The DEA and the Division of Criminal Justice Gangs and Organized Crime Bureau had been investigating Esposito for a year on allegations that he was selling prescriptions of OxyContin and other forms of oxycodone to people he did not treat or examine, authorities said.
The statement alleges that Esposito wrote prescriptions for undercover agents and confidential informants "on at least eight occassions."
“In the case of the confidential informants, Esposito wrote prescriptions for 120 pills of 30 milligrams," the release said. "Thirty milligrams is considered a high dose of the potent narcotic painkiller. He allegedly provided the undercover agents with prescriptions for 30 or 60 pills of 30 milligrams.
“Esposito also allegedly provided individuals who visited his office with oxycodone prescriptions written for other individuals who never visited the office. It is alleged that Esposito typically charged $90 to write an oxycodone prescription for 120 pills of 30 milligrams.”
Madison Borough Attorney Joe Mezzacca said the doctor was taken to Newark for processing after his arrest on Thursday. He posted bail, he added.
Mezzacca couldn’t say what this arrest would mean to Esposito, who is a Republican councilman, serving a second term.
“I cannot answer that,” Mezzacca said. “Certainly, it’s not a good thing.”
Robert Wickham, a pharmacist working at the Bottle Hill Pharmacy in downtown Madison, told Patch that the DEA had been in his store on Thursday for an audit. It was unannounced, he said and did not tie the pharmacy into the Esposito arrest.
“They ask questions, get their information and leave,” Wickham said.

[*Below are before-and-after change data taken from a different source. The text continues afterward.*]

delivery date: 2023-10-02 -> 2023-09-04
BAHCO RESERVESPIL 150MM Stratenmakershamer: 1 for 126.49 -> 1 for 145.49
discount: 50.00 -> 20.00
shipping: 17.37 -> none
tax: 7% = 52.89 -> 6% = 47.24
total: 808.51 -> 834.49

Messages for Esposito were not immediately returned.
“This is an educated medical professional, who violated his oath to his patients, despite all the public awareness campaigns in New Jersey identifying the dangers of diverted pain medicine and the harm and pain they cause in our communities," said R. Crowell, special agent in charge of the DEA New Jersey Division.

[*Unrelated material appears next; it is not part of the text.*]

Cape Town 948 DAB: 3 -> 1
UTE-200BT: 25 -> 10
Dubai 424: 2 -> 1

"The defendant is a prime example of the problems fueling our drug threat in the region, and we are relieved he is out of business.”
Second-degree crimes carry a sentence of five to 10 years in state prison and a criminal fine of up to $150,000, the statement said.
Esposito surrendered his federal registration to write prescriptions for controlled dangerous substances, the statement said.
According to the statement, Thomas R. Calcagni, director of the New Jersey Division of Consumer Affairs, issued an emergent order immediately suspending Esposito’s New Jersey CDS registration.
“Because the danger of indiscriminate prescribing of highly addictive narcotics is so inimical to the public health and safety, I have taken this extraordinary step to ensure that Dr. Esposito will do no further harm to the people of the state of New Jersey," Calcagni said.
According to the statement, the New Jersey Board of Medical Examiners will consider additional action concerning Esposito’s state medical license.